### RECORDS FOR THE EXERCISE
--
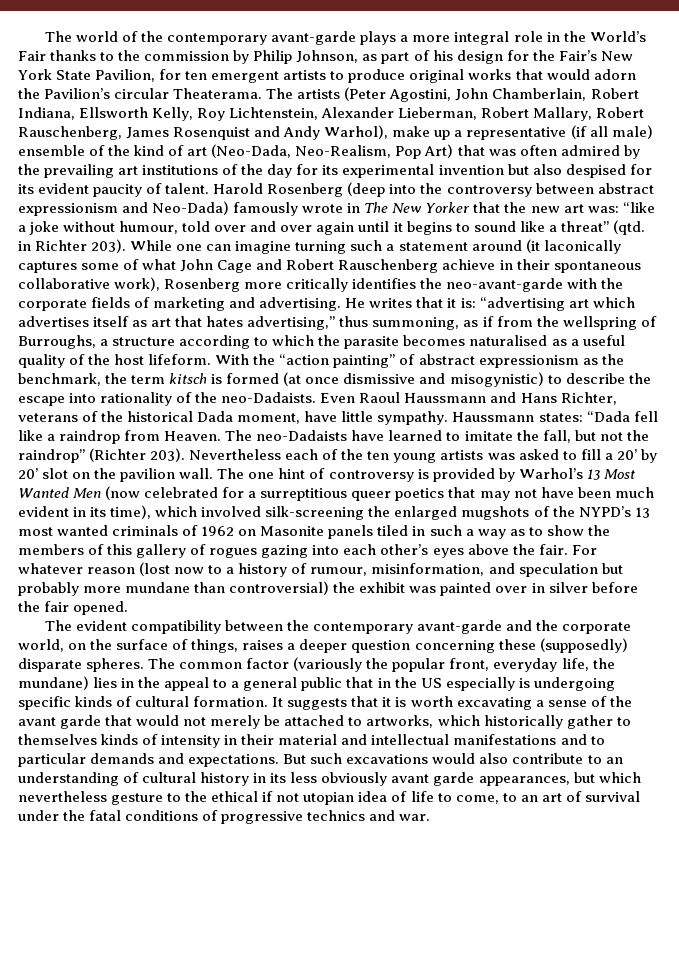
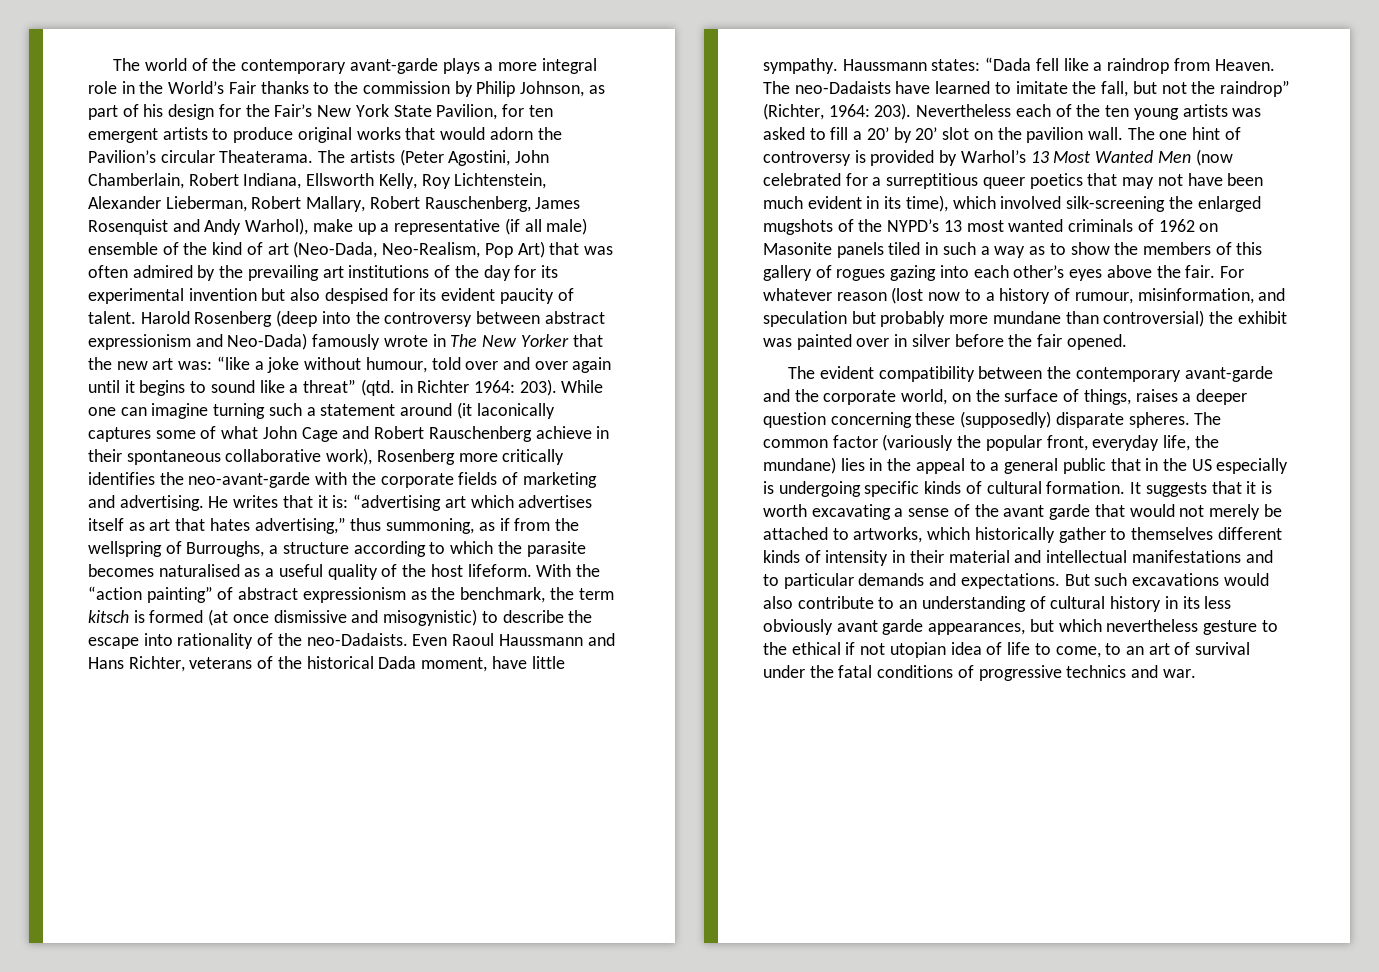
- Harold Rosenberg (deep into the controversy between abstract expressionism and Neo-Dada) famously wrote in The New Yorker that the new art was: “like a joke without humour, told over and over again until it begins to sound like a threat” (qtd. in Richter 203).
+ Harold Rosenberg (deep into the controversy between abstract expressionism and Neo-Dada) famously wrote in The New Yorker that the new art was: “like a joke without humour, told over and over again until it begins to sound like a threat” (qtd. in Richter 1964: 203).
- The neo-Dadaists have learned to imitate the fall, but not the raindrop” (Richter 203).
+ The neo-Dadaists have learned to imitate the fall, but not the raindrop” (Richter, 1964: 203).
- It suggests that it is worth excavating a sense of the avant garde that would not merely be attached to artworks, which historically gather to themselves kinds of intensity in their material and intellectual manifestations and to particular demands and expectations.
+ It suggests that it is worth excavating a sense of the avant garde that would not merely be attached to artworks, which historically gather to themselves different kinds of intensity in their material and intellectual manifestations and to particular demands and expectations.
--
### PROBLEM DETAILS
Which lines in the records contain the word "intellectual"? Copy each one.

### ANSWER BOX
- It suggests that it is worth excavating a sense of the avant garde that would not merely be attached to artworks, which historically gather to themselves kinds of intensity in their material and intellectual manifestations and to particular demands and expectations.
+ It suggests that it is worth excavating a sense of the avant garde that would not merely be attached to artworks, which historically gather to themselves different kinds of intensity in their material and intellectual manifestations and to particular demands and expectations.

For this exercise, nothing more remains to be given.